No economic news was scheduled for the greenback in early New York on Tuesday.  However, towards the NY close, traders will get to see U.S. consumer credit figures.  Although not pertinent to the underlying, the figure stands to be noticed as it coincides with the recent wave of over consumption by individuals in the world’s largest economy.  Comparative to the previous decline of $0.6 billion, the figure is expected to balloon to $4.2 billion.  With relation to last month’s trade deficit, a climb in auto loans is expected to increase the figure this time around.

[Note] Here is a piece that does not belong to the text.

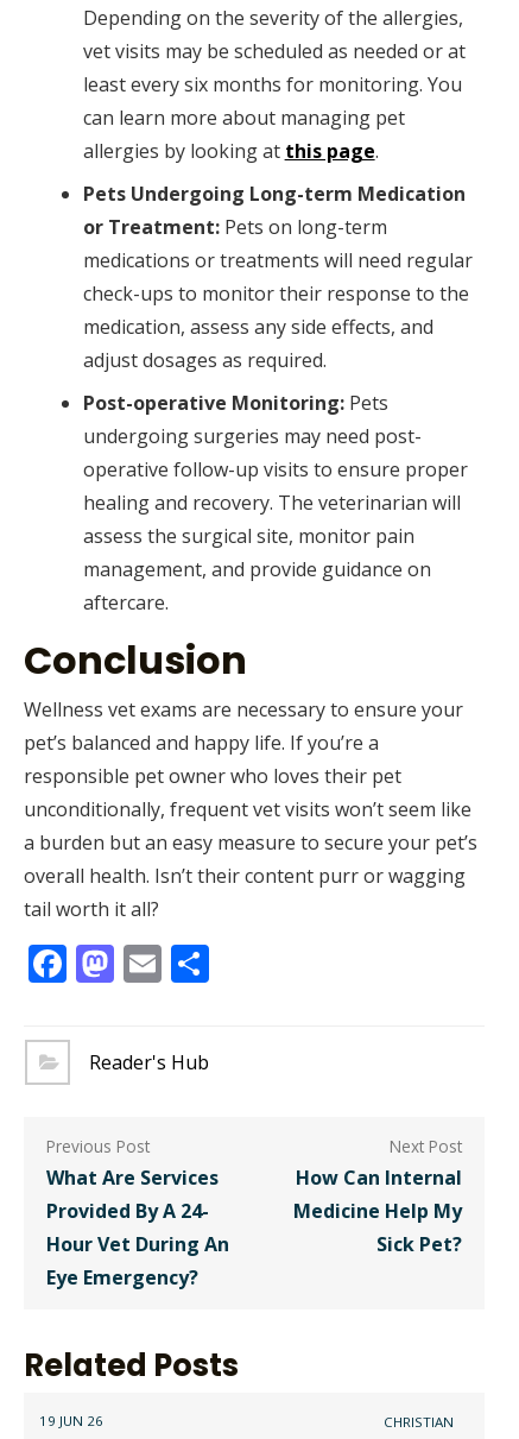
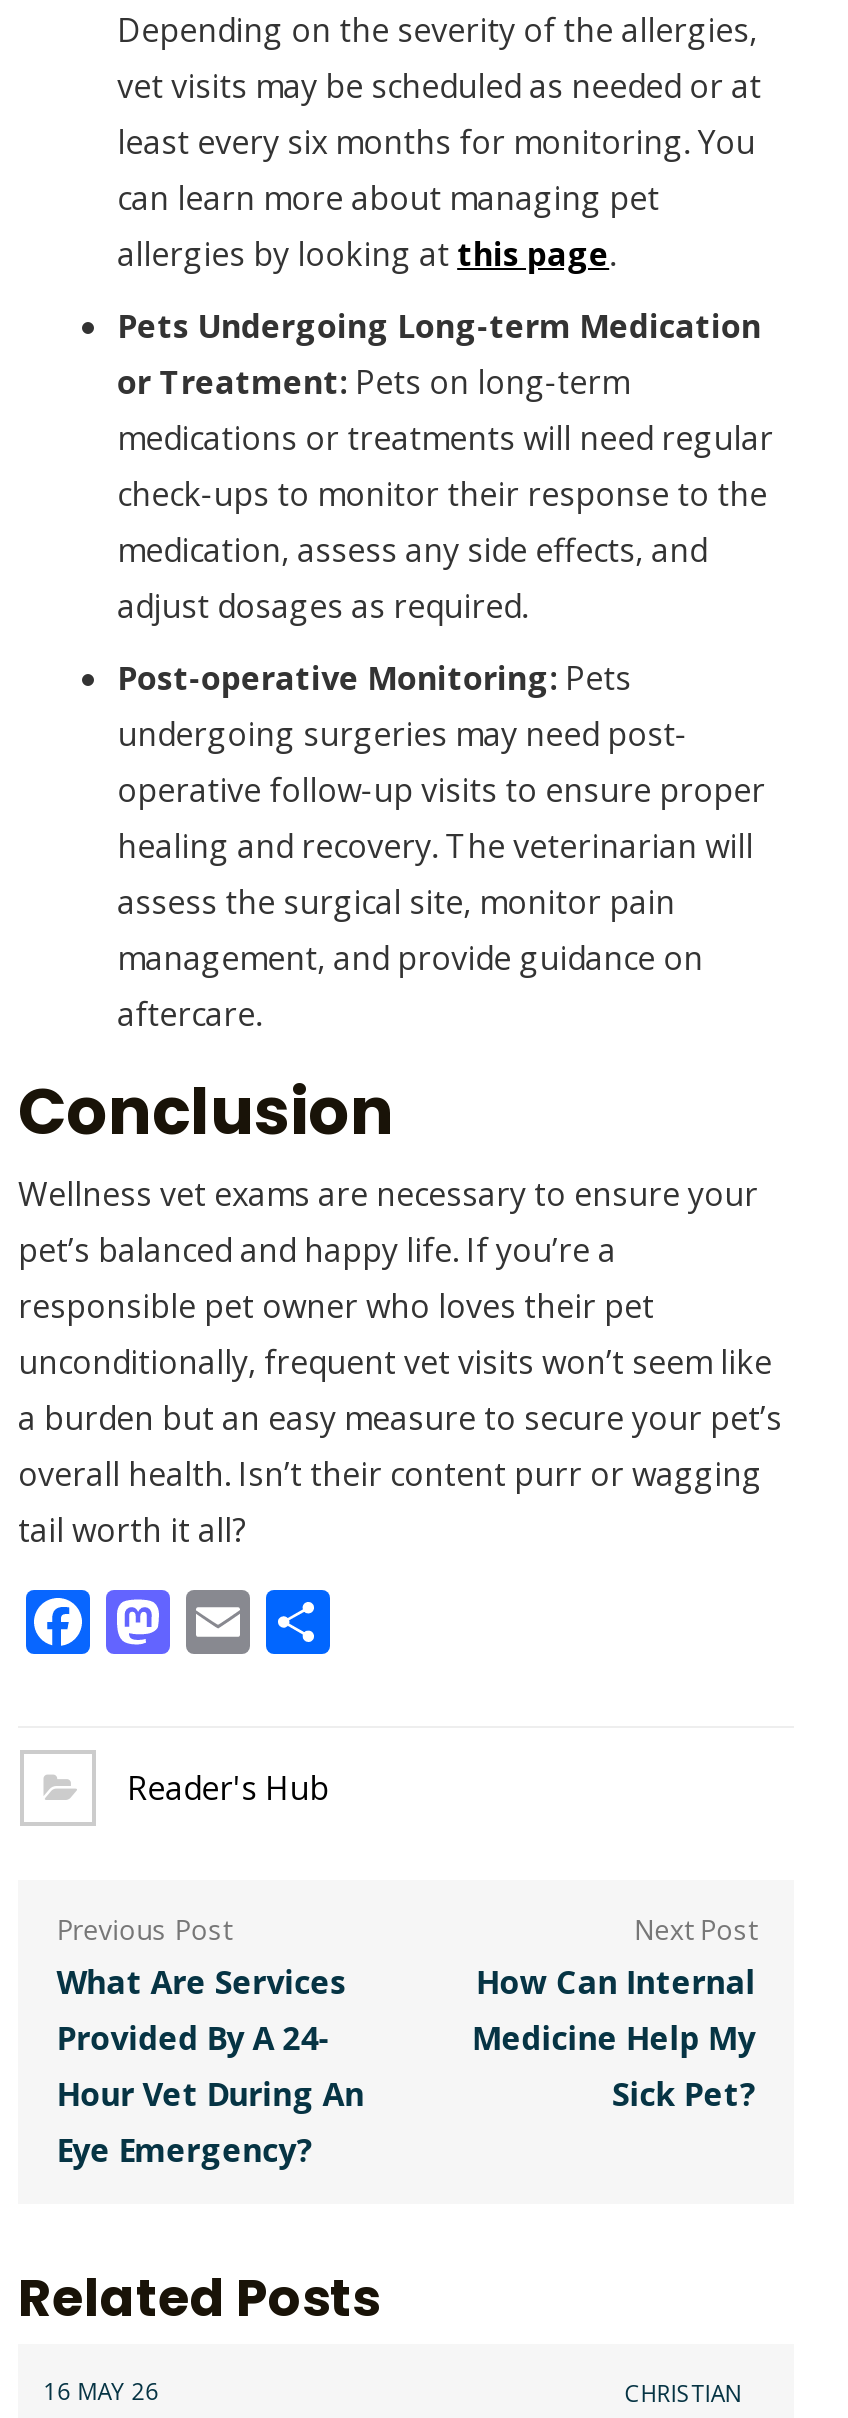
[39,1412,103,1430] 19 JUN 26 -> [44,2376,160,2406] 16 MAY 26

Stocks were subject to profit taking during the session as traders pared back gains on commodity based shares.  With recent pullbacks in oil, gold and other precious metals, investments in commodity producers were hit especially hard.  As a result, the benchmark blue chip Dow Jones fell 40.11 points to 10,758.16 while the broader S&P 500 slipped 8.65 points to 1,256.37.  Although commodity producers led the decline, General Motors Corp. led notables on the day as the carmaker announced a 50 percent reduction of its yearly dividend.  Attempting to cut costs and narrow losses, GM has additionally announced plans to reduce the salaries of its chairman and senior management officials.  The plan was announced one day following the appointment of a top aide to investor Kirk Kerkorian.  GM shares fell 64 cents to $22.70.

Bonds remained inverted with 2-year yields hovering benchmark 10-year yields.  With confidence still shaky in the near term, with higher rates expected, the short term note rose above at a 4.60 percent while the 10-year dipped 2 basis points to 4.56 percent.  The face value, which moves inversely to yield, added 5/32 to 99 15/32.